Ново-араратские отцы переглянулись, ничего на
это суждение не сказали, а Полина Андреевна покачала головой. Ей было известно,
что, говоря о религии, владыка частенько высказывает мысли, которые могут быть
сочтены вольнодумными и даже еретическими. Меж своими ладно, нестрашно. Но
перед этими начетниками? Ведь донесут, накляузничают.
А Митрофаний свою нотацию не закончил.
– И еще попеняю вашему высокопреподобию.
Слышал я, что очень уж вы угождаете земным властителям, когда они вас навещают.
Рассказывали мне, что в прошлый год, когда к вам великих княжон на богомолье
привозили, вы будто бы к каждой святыне ковровую дорожку уложили и хор ваш
перед приезжими целый концерт затеял. Это перед девочками-то малолетними! А
зачем вы к генерал-губернатору самолично ездили синеозерскую дачу святить и
даже чудотворную икону с собой возили?
– Ради богоугодного дела! – горячо воскликнул
Виталий. – Ведь телом-то на земле живем и по земле ступаем! За то, что я их
императорским высочествам угодил, монастырю от дворцового ведомства в
Петербурге участок под церковь подворскую пожалован. А генерал-губернатор в
благодарность колокол бронзовый пятисотпудовый прислал. Это ж не мне,
многогрешному Виталию, это церкви надобно!
– Ох, боюсь я, что нашей церкви за лобызание с
земной властью придется дорогую цену заплатить, – вздохнул епископ. – И,
возможно, в не столь отдаленном времени… Ну да ладно, – неожиданно улыбнулся он
после короткой паузы. – Только приехал и сразу браниться – тоже не очень
по-доброму выходит. Хотел бы я, отец Виталий, знаменитый ваш остров осмотреть.
Давно мечтаю.
Архимандрит почтительно наклонил голову.
– Я уж и то удивлялся, чем прогневал ваше
преосвященство, отчего Арарат никогда посещением не удостоите. Если б заранее
известить изволили, и встречу бы достойную приготовил. А так что же – не
взыщите.
– Это ничего, я парадности не любитель, –
благодушно сказал архиерей, сделав вид, что не заметил в словах настоятеля
скрытого упрека. – Хочу увидеть всё, как бывает в обыденности. Вот прямо сейчас
и начну.
– А оттрапезничать? – встревожился отец
келарь. – Рыбки нашей синеозерской, пирогов, солений, меда-пряничков?

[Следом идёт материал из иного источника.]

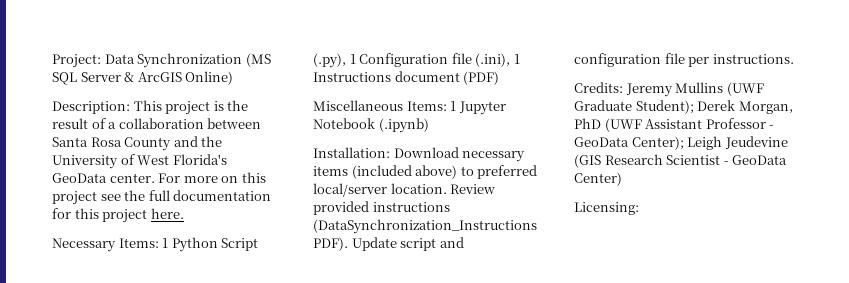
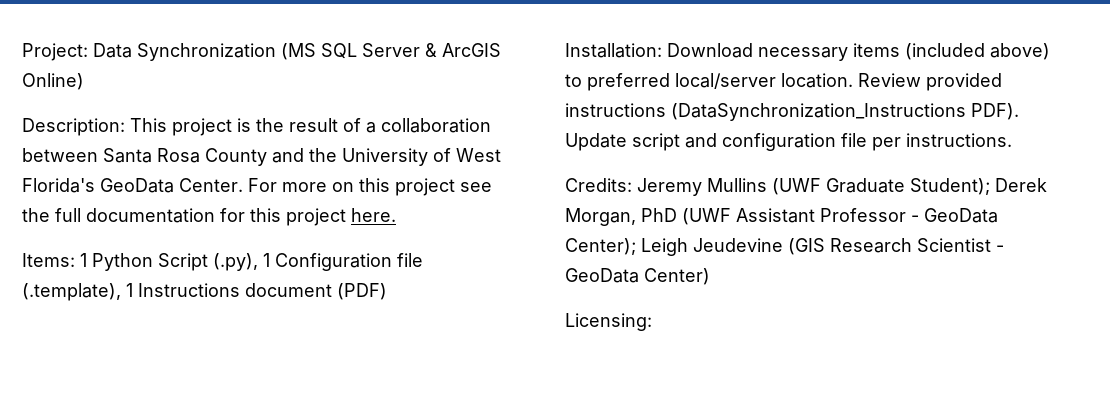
- Description: This project is the result of a collaboration between Santa Rosa County and the University of West Florida's GeoData center.
+ Description: This project is the result of a collaboration between Santa Rosa County and the University of West Florida's GeoData Center.
- Necessary Items: 1 Python Script (.py), 1 Configuration file (.ini), 1 Instructions document (PDF)
+ Items: 1 Python Script (.py), 1 Configuration file (.template), 1 Instructions document (PDF)
- Miscellaneous Items: 1 Jupyter Notebook (.ipynb)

– Благодарствуйте, доктора не велят. –
Митрофаний постучал себя по левой половине груди и поднялся. – Отвары пью,
кашицы скучные вкушаю, тем и сыт.
– Что ж, готов сопровождать куда велите, –
поднялся и Виталий, а за ним остальные. – Карета запряжена.
Владыка ласково молвил:
– Мне ведомо, сколько у вашего
высокопреподобия забот. Не тратьте время на пустое чинопочитание, мне это не
лестно, да и вам не в удовольствие.
– Так я отряжу с вашим преосвященством отца
Силуана или отца Триадия. Нельзя ж вовсе без провожатого.

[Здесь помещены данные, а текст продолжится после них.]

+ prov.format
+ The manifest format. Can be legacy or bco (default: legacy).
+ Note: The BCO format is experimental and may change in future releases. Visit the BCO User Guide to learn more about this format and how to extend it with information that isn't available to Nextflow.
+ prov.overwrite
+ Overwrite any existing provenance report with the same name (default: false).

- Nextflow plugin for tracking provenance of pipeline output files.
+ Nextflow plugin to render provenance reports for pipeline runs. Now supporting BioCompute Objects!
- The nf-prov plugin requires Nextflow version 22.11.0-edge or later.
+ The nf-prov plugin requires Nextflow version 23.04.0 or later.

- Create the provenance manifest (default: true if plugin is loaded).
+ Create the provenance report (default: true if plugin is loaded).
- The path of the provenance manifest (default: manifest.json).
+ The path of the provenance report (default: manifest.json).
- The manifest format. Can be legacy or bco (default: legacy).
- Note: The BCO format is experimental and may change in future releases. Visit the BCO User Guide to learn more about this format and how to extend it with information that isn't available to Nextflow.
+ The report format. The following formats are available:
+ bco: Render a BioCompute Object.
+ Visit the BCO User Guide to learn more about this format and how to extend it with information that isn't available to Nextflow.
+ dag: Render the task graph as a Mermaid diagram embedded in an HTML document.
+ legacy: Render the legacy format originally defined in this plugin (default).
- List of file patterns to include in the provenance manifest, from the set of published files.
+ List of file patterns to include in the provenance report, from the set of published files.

– Не нужно и их. Я ведь к вам не с инспекцией,
как вы, должно быть, подумали. Давно желал и даже мечтал побывать у вас
попросту, как обычный паломник. Бесхитростно, безо всяких начальственных видов.

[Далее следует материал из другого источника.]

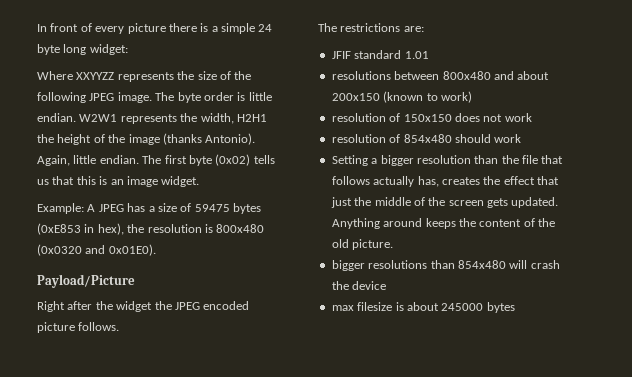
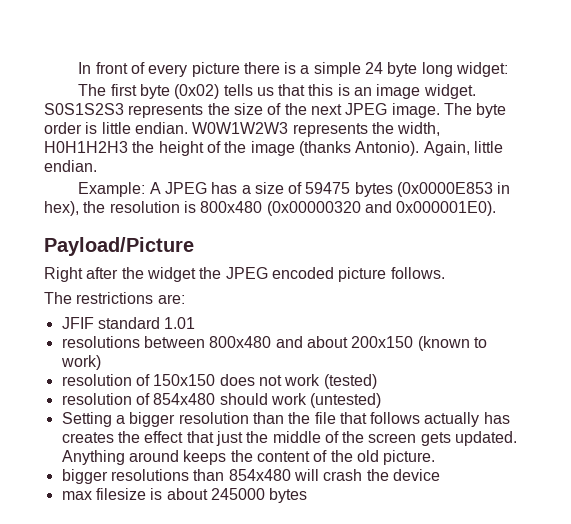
- Where XXYYZZ represents the size of the following JPEG image. The byte order is little endian. W2W1 represents the width, H2H1 the height of the image (thanks Antonio). Again, little endian.
+ S0S1S2S3 represents the size of the next JPEG image. The byte order is little endian. W0W1W2W3 represents the width, H0H1H2H3 the height of the image (thanks Antonio). Again, little endian.
- Example: A JPEG has a size of 59475 bytes (0xE853 in hex), the resolution is 800x480 (0x0320 and 0x01E0).
+ Example: A JPEG has a size of 59475 bytes (0x0000E853 in hex), the resolution is 800x480 (0x00000320 and 0x000001E0).
- resolution of 150x150 does not work
+ resolution of 150x150 does not work (tested)
- resolution of 854x480 should work
+ resolution of 854x480 should work (untested)
- Setting a bigger resolution than the file that follows actually has, creates the effect that just the middle of the screen gets updated.
+ Setting a bigger resolution than the file that follows actually has creates the effect that just the middle of the screen gets updated.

Голос у владыки и в самом деле был
бесхитростный, но Виталий насупился еще пуще – не поверил в Митрофаниеву
искренность. Верно, решил, что епископ хочет осмотреть монастырские владения
без подсказчиков и соглядатаев. И правильно решил.
Только теперь преосвященный глянул на Полину
Андреевну.
– Вот госпожа… Лисицына со мной поедет, давняя
моя знакомица. Не откажите, Полина Андреевна, составить компанию старику. – И
как поглядит в упор из-под густых бровей – Лисицына сразу с места вскочила. –
Поговорим о прежних днях, расскажете о своем житье-бытье, сравним наши
впечатления от святой обители.
Нехорошим это было сказано тоном – во всяком
случае, так помнилось Полине Андреевне.
– Хорошо, отче, – пролепетала она, опустив
глаза. Настоятель уставился на нее с тяжелым подозрением во взоре. Недобро
усмехнувшись, поинтересовался:
– Что крокодил, матушка, боле не мучает?
Лисицына смолчала, только голову еще ниже опустила.